ABSTRACT

The hotel has been the dominant paradigm that has long determined, and served as, a commercial accommodation role model. Its counterpoint, the private home, is often represented as the antithesis to the hotel (Douglas 1991; Ritzer 1993). Recently, however, the commercial home enterprise has been proposed as a distinctive alternative to both the hotel and the private home whilst simultaneously acknowledging hotel and private home influences (Lynch 2003; 2005a; 2005b; 2005c; Lynch and MacWhannell 2000). As such, the commercial home constitutes a fusion of the commercial, social and private domains of hospitality proposed by Lashley (2000a: 5): commercial, i.e. ‘the provision of hospitality as an economic activity’; social, i.e. ‘the social settings in which hospitality and acts of hospitableness take place together with the impacts of social forces’; private, i.e. ‘issues associated with both the provision of the “trinity” [food, beverage, accommodation] in the home as well as considering the impact of host and guest relationships’. The commercial home paradigm has thus emerged to challenge the primacy of the hotel paradigm and gives recognition and greater prominence to one of the most frequently occurring forms of commercial accommodation, including homestays, bed and breakfasts, farmstays, self-catering accommodation, guesthouses and small family hotels. Small commercial accommodation has typically been studied through three

lenses of entrepreneurship. The first lens is that of the small business or small firm where the size of the organisation is usually the main distinguishing feature (Ateljevic 2007; Carr 2007; Thomas 1998).
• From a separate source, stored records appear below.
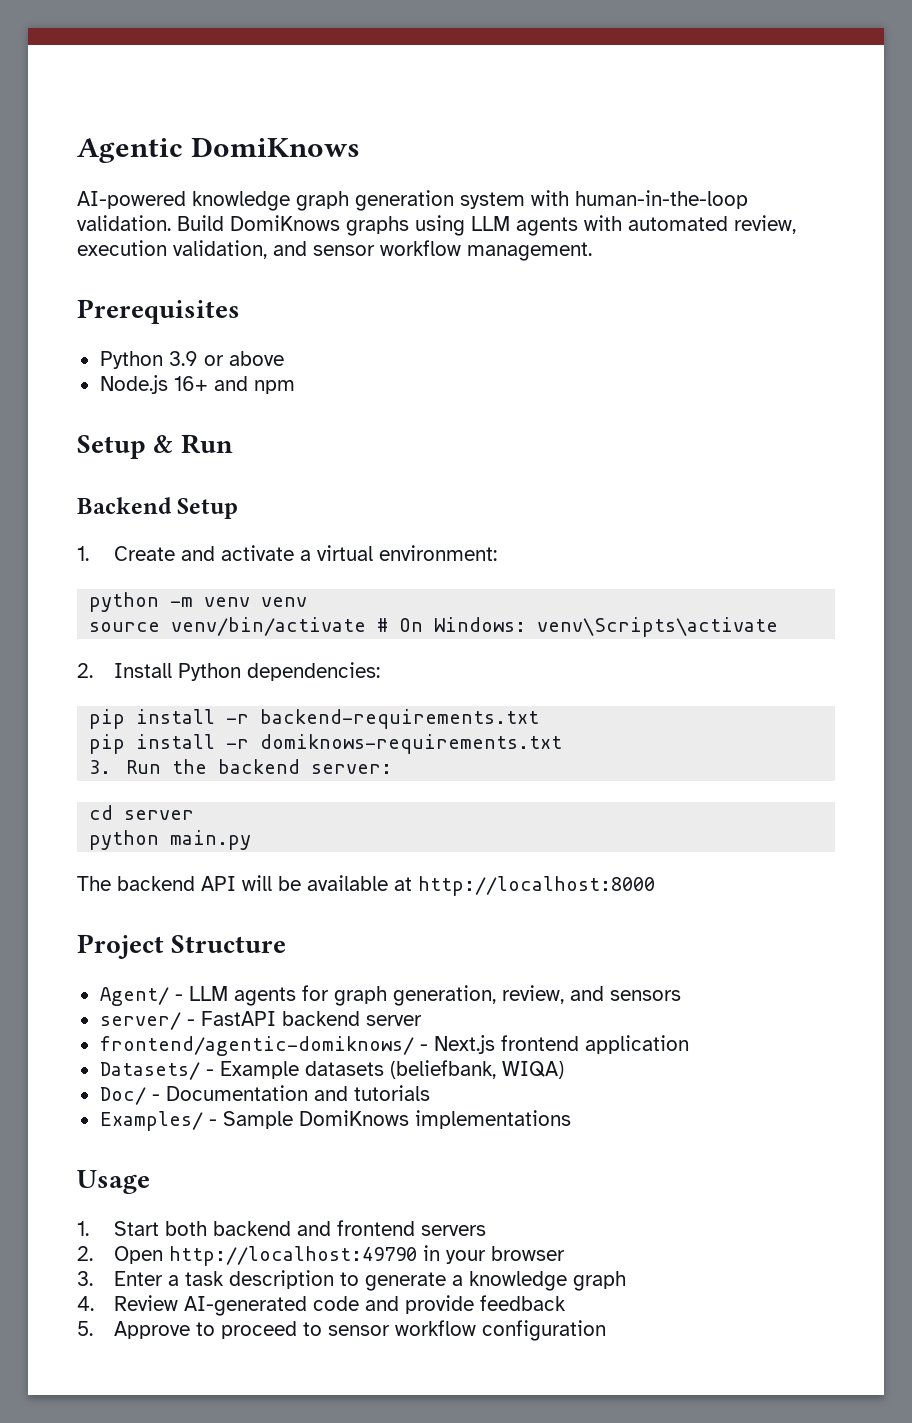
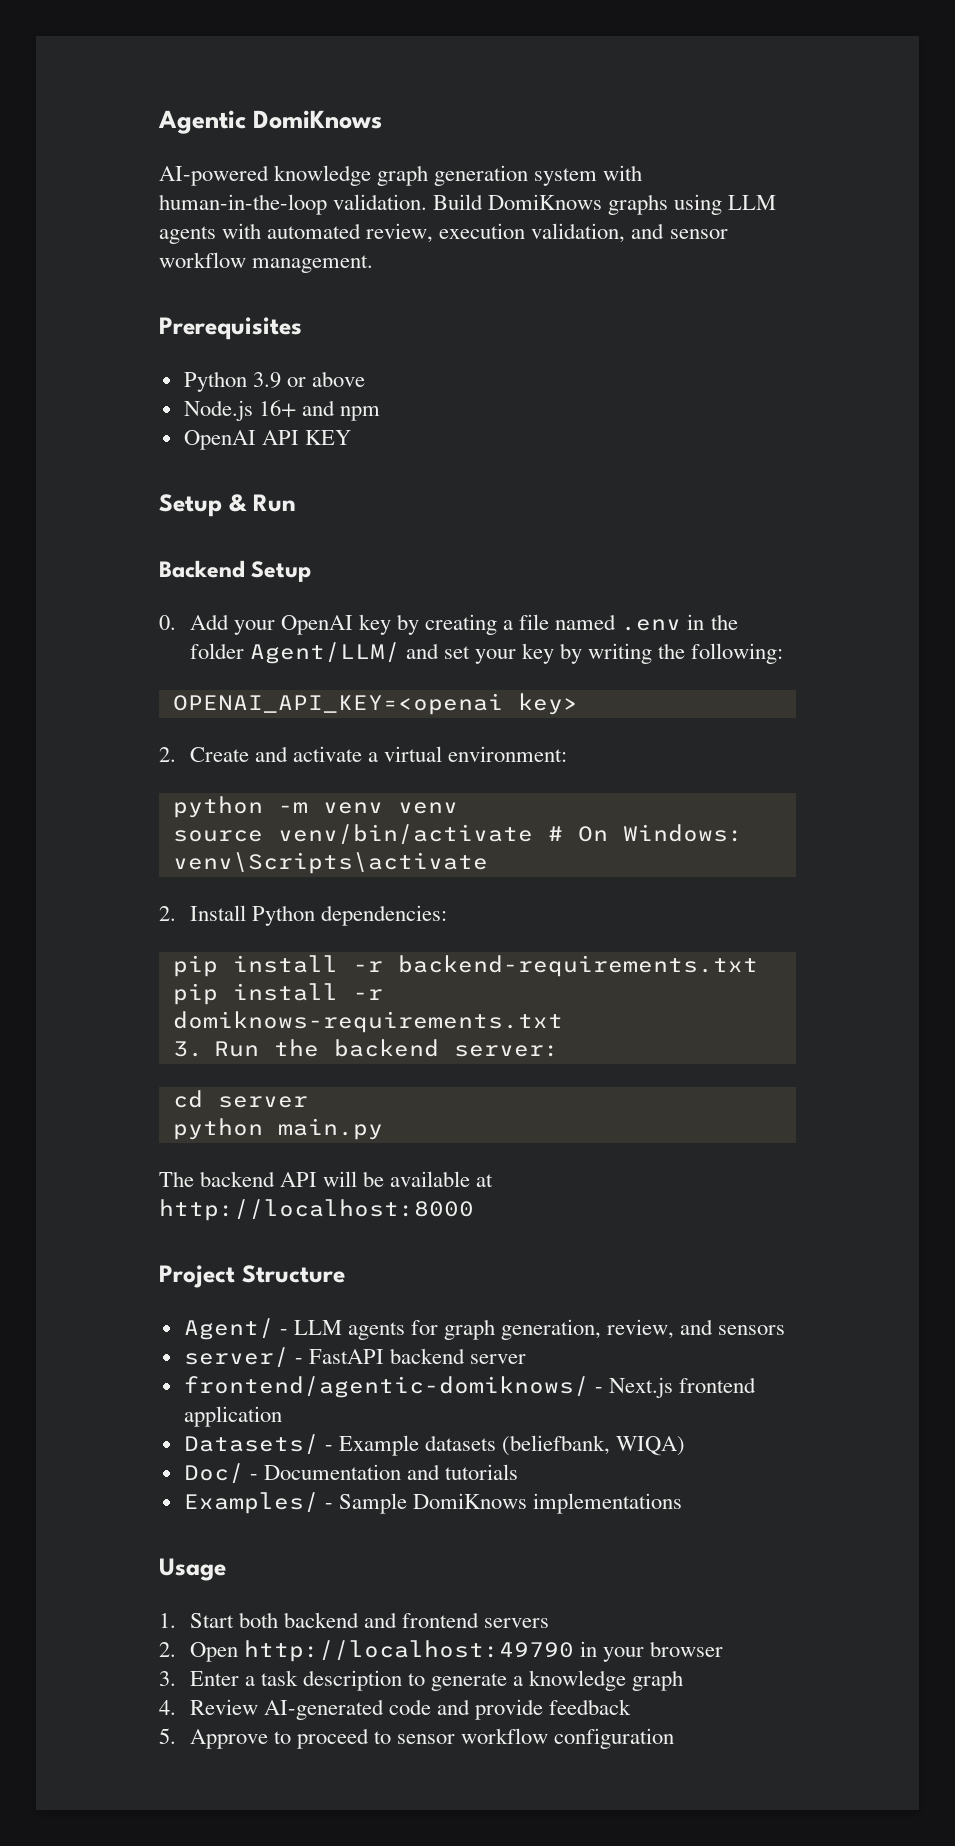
+ OpenAI API KEY
- 1. Create and activate a virtual environment:
+ 0. Add your OpenAI key by creating a file named .env in the folder Agent/LLM/ and set your key by writing the following:
+ OPENAI_API_KEY=<openai key>
+ 2. Create and activate a virtual environment:

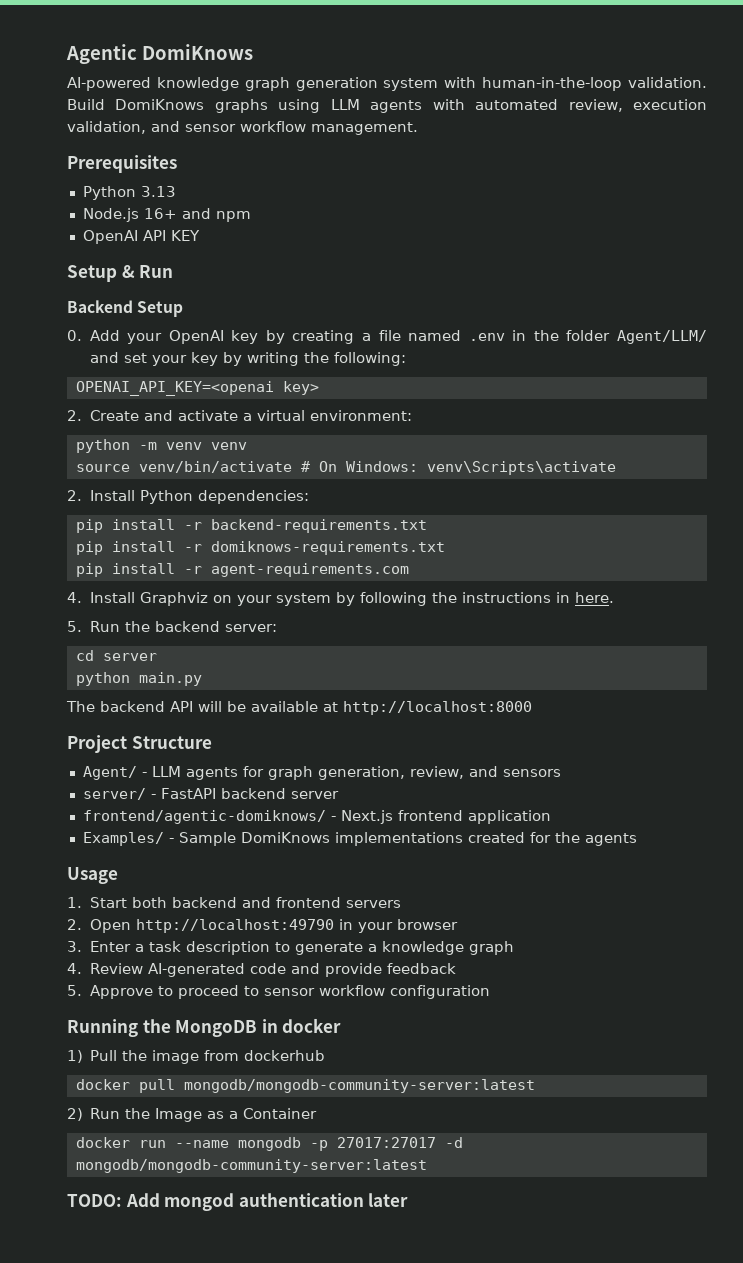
- Python 3.9 or above
+ Python 3.13
- 3. Run the backend server:
+ pip install -r agent-requirements.com
+ 4. Install Graphviz on your system by following the instructions in here.
+ 5. Run the backend server:
- Datasets/ - Example datasets (beliefbank, WIQA)
- Doc/ - Documentation and tutorials
- Examples/ - Sample DomiKnows implementations
+ Examples/ - Sample DomiKnows implementations created for the agents
+ Running the MongoDB in docker
+ 1) Pull the image from dockerhub
+ docker pull mongodb/mongodb-community-server:latest
+ 2) Run the Image as a Container
+ docker run --name mongodb -p 27017:27017 -d mongodb/mongodb-community-server:latest
+ TODO: Add mongod authentication later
This approach is helpful in being sensitive to the scale of the operation and its individual features rather than assuming it is a smaller version of a larger organisation and uncritically applying concepts derived from the study of the larger organisations. Problems with the small business approach include sector differences and various views on the concepts of ‘small’ or ‘micro’ (Morrison 1998a; Morrison and Conway 2007; Peacock 1993; Thomas 1998). The second lens is that of the family business where the family ownership is the main distinguishing feature and therefore can shed light on the significance to the

running of the organisation of the people element through making prominent family goals, life cycles and interrelationships (Getz and Carlsen 2000; Getz, Carlsen and Morrison 2004). Such an approach is not size-sensitive and gives prominence to the family unit. The third lens employed is that of the lifestyle entrepreneur (Ateljevic and Doorne 2000; Morrison et al. 2001; Di Domenico 2003). The importance of this approach is in rejecting the primacy of the profit-making motivation and giving recognition to the significance of owner values and life aspirations in determining economic performance of the commercial operation. However, empirical evidence regarding the actuality and realisation of desired lifestyle as opposed to a discourse of lifestyle (whether the discourse is created by respondents or researchers is not always clear) is largely missing from the hospitality and tourism literature. All three approaches are influenced by organisational studies undertaken outside of the hospitality sector and seek to provide a comparatively large-scale discourse to explain types of mainly small commercially oriented organisations. In effect, they have been ‘imported’ and imposed upon the study of small commercial hosting accommodation. A newer, fourth, lens is thus that of the commercial home enterprise; in its

origin, specific to the study of small accommodation enterprises viewed from a hospitality perspective. This lens is influenced by reflection upon the strengths and limitations of the preceding lenses, as well as consideration of previous studies within hospitality and tourism that have sought to capture the essential features of small accommodation enterprises. A number of terms have been employed by researchers to describe small accommodation enterprises so that their quintessential dimensions are captured: ‘parahotel business’ (Schwaniger 1989), ‘supplementary accommodation sector’ (Seekings 1989), ‘boutique accommodation’ (Morrison et al. 1996), ‘specialist accommodation’ (Pearce and Moscardo 1992), ‘quasi hotels’ (Slattery 2002) or ‘homestay’ (Lynch 2000a) to name a few. Such descriptors attempt to provide an umbrella term for small commercial lodgings that either seem to aspire to copy hotel-type accommodation or to describe a form of accommodation letting that serves as counterpoint to a typically hotel benchmark. However, there is a lack of agreement regarding the types of accommodation being described and the descriptors largely emphasise the functionality of the lodging without necessarily conveying any deeper sense of its nature. The emergence of the commercial home paradigm is empirically grounded in forms of small commercial accommodation and unifies conceptual characteristics, notably that of the home.